Every line in the data below from the one containing "Advocacy and Safety</div>" down to the one containing "background: #161c28; border: 1px", both included, must be retyped exactly; no other line is to appear.

[Opening Data shown section]

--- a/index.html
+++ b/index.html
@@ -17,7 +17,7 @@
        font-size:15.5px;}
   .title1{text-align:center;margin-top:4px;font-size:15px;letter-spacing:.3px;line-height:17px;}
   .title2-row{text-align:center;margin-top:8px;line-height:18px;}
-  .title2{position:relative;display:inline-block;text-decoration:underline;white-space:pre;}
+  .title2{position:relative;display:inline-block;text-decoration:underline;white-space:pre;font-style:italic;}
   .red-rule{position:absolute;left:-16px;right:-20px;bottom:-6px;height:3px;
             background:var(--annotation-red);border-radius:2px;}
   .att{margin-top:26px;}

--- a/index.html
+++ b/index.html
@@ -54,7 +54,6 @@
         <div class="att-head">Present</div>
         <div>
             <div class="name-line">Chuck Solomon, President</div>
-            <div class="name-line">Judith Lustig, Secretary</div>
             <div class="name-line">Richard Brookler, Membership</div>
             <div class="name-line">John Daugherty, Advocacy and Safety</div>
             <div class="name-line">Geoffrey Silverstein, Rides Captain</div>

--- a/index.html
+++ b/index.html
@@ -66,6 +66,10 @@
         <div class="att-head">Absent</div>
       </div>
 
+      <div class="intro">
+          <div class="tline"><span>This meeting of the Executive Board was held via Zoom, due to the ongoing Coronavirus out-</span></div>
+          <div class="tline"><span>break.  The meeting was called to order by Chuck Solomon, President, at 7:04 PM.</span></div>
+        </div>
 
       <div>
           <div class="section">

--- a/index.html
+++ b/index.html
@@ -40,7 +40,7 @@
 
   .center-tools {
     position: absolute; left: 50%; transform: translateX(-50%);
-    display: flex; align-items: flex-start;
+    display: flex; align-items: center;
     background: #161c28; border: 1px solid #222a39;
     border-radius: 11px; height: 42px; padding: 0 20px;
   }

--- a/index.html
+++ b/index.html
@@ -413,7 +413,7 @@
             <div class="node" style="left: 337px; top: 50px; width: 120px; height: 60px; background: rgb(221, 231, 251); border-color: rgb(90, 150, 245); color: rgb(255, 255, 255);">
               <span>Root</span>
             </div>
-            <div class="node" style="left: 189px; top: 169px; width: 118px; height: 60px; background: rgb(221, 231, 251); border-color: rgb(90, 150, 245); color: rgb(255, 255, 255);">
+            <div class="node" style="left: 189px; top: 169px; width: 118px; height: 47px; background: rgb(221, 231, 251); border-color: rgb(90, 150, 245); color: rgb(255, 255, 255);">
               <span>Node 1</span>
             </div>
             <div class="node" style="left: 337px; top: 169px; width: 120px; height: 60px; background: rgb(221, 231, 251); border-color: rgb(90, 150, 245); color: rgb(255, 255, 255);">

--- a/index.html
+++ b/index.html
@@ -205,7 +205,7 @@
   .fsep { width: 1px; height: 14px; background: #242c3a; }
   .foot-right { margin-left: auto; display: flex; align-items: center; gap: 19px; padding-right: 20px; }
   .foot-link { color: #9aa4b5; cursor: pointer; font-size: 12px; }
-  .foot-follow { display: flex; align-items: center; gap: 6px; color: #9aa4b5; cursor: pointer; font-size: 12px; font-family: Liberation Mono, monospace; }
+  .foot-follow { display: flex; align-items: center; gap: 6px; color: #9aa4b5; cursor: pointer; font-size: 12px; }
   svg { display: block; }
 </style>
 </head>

[Closing Data shown section]

■ Exercise result:
             <div class="name-line">John Daugherty, Advocacy and Safety</div>
             <div class="name-line">Geoffrey Silverstein, Rides Captain</div>

--- a/index.html
+++ b/index.html
@@ -66,6 +66,10 @@
         <div class="att-head">Absent</div>
       </div>
 
+      <div class="intro">
+          <div class="tline"><span>This meeting of the Executive Board was held via Zoom, due to the ongoing Coronavirus out-</span></div>
+          <div class="tline"><span>break.  The meeting was called to order by Chuck Solomon, President, at 7:04 PM.</span></div>
+        </div>
 
       <div>
           <div class="section">

--- a/index.html
+++ b/index.html
@@ -40,7 +40,7 @@
 
   .center-tools {
     position: absolute; left: 50%; transform: translateX(-50%);
-    display: flex; align-items: flex-start;
+    display: flex; align-items: center;
     background: #161c28; border: 1px solid #222a39;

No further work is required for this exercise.